1

I am having a strange problem which seems to be a problem of ipv6 vs ipv4 dns names.

I have a real time scraper which runs on my server which runs on ipv6 network. After scraping, this scraper returns some urls to images on a web page via ajax calls and then the images are shown in the browser on my local machine via the links returned by the scraper. But these urls are not resolved on my local network. My local machine does not run on ipv6 network. Also the web page being scraped hosts the images via CDNs so the scraper would return results / links to images based on which machine / location it runs.

As an example:

server scrapes http://www.flipkart.com/it-s-not-bike-0224060872/p/itmczyx5zzktubhy?pid=9780224060875 and returns the following link:

http://img-ipv6.flixcart.com/image/book/8/7/5/it-s-not-about-the-bike-my-journey-back-to-life-275x275-imadarucmnec3hds.jpeg

When I access this image from my local machine which is in another geography then my server (scraper), then it is unable to resolve the link above.
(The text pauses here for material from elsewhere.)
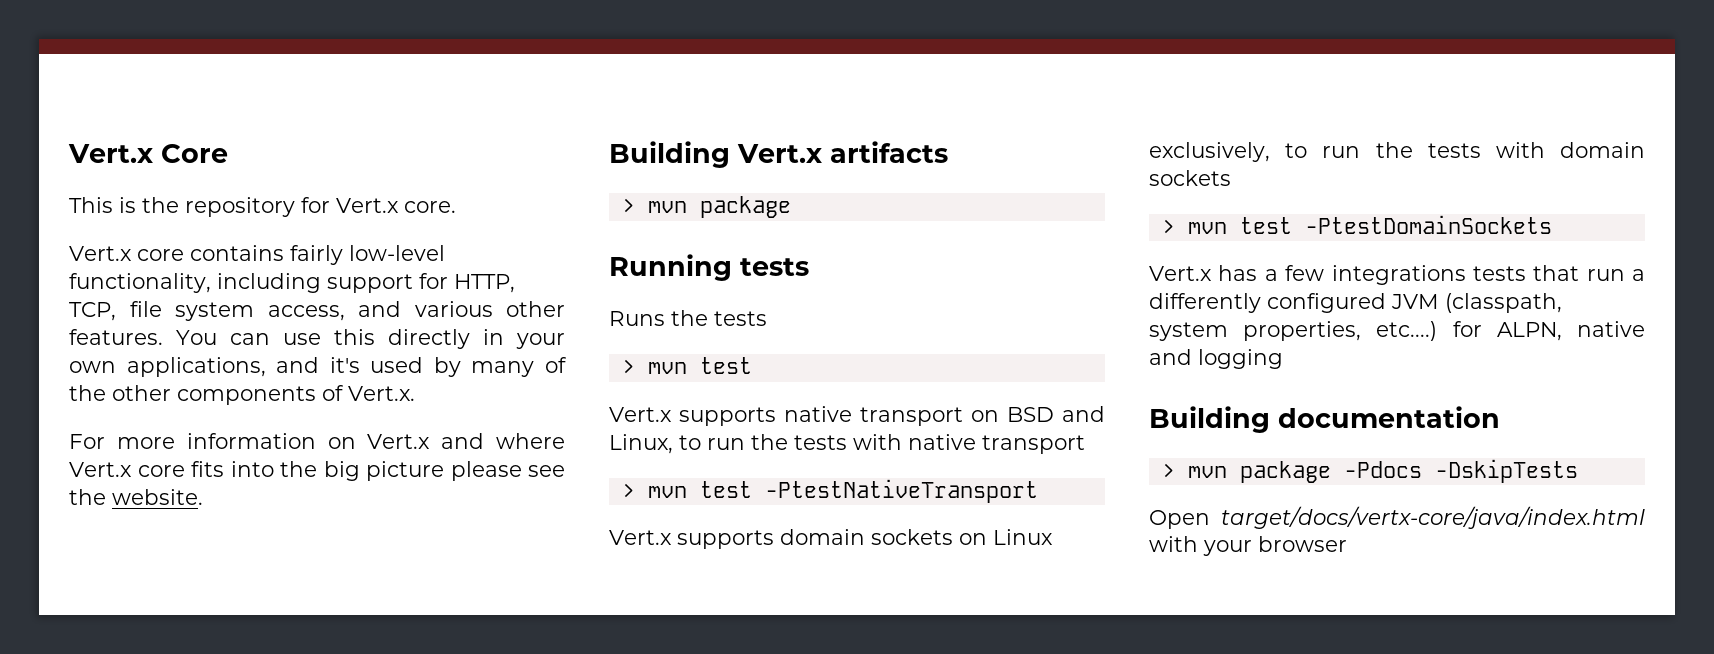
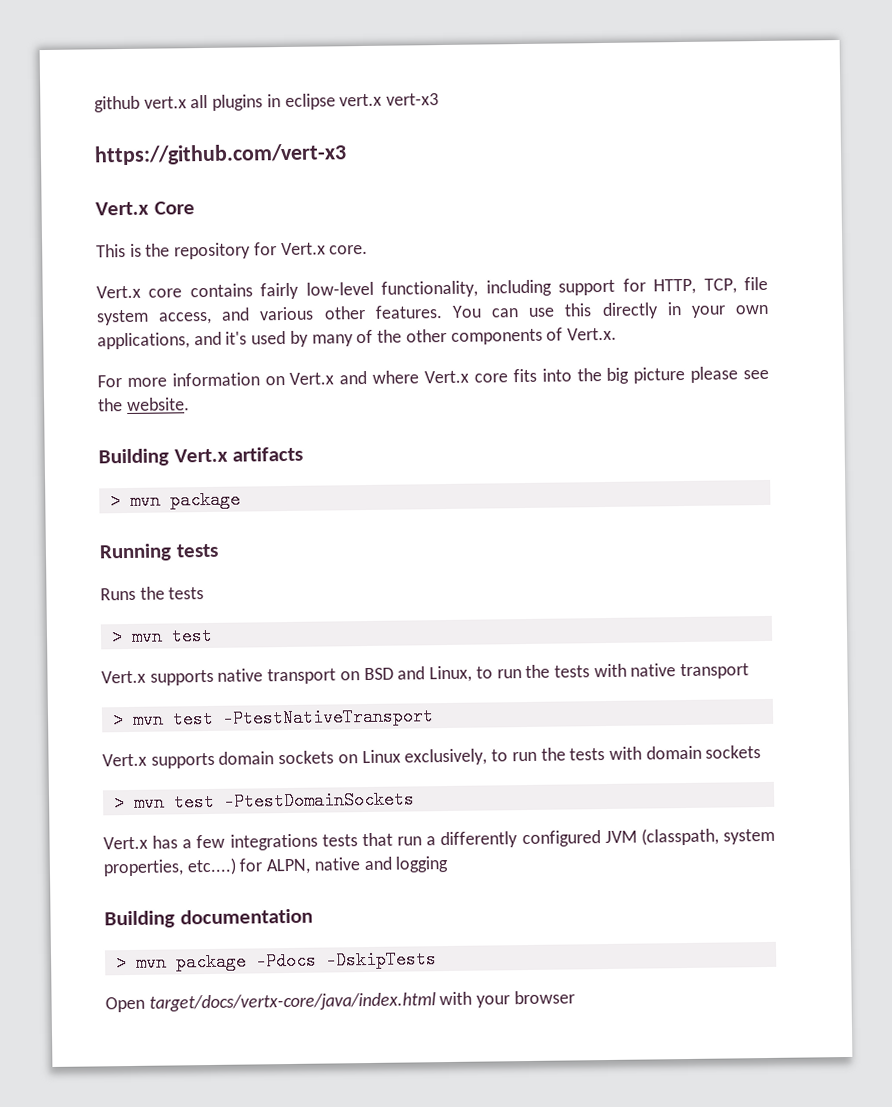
(68, 153) none -> [94,93,440,113] [94,143,347,166] github vert.x all plugins in eclipse vert.x vert-x3 // https://github.com/vert-x3 //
Using curl on my local machine it reports:

curl: (7) Failed to connect to 2001:df0:23e:9002::17: Network is unreachable

while doing the same on server downloads the image perfectly.

I'm not sure why should the link to image work in one network but not in another?

Divick
  • 1,213
  • 1
  • 20
  • 44

2 Answers2

2

Obviously img-ipv6.flixcart.com is supposed to resolve only to an IPv6 address, not to a v4 one: it just has the IPv6 address 2001:df0:23e:9002::17 which you clearly cannot access from your PC.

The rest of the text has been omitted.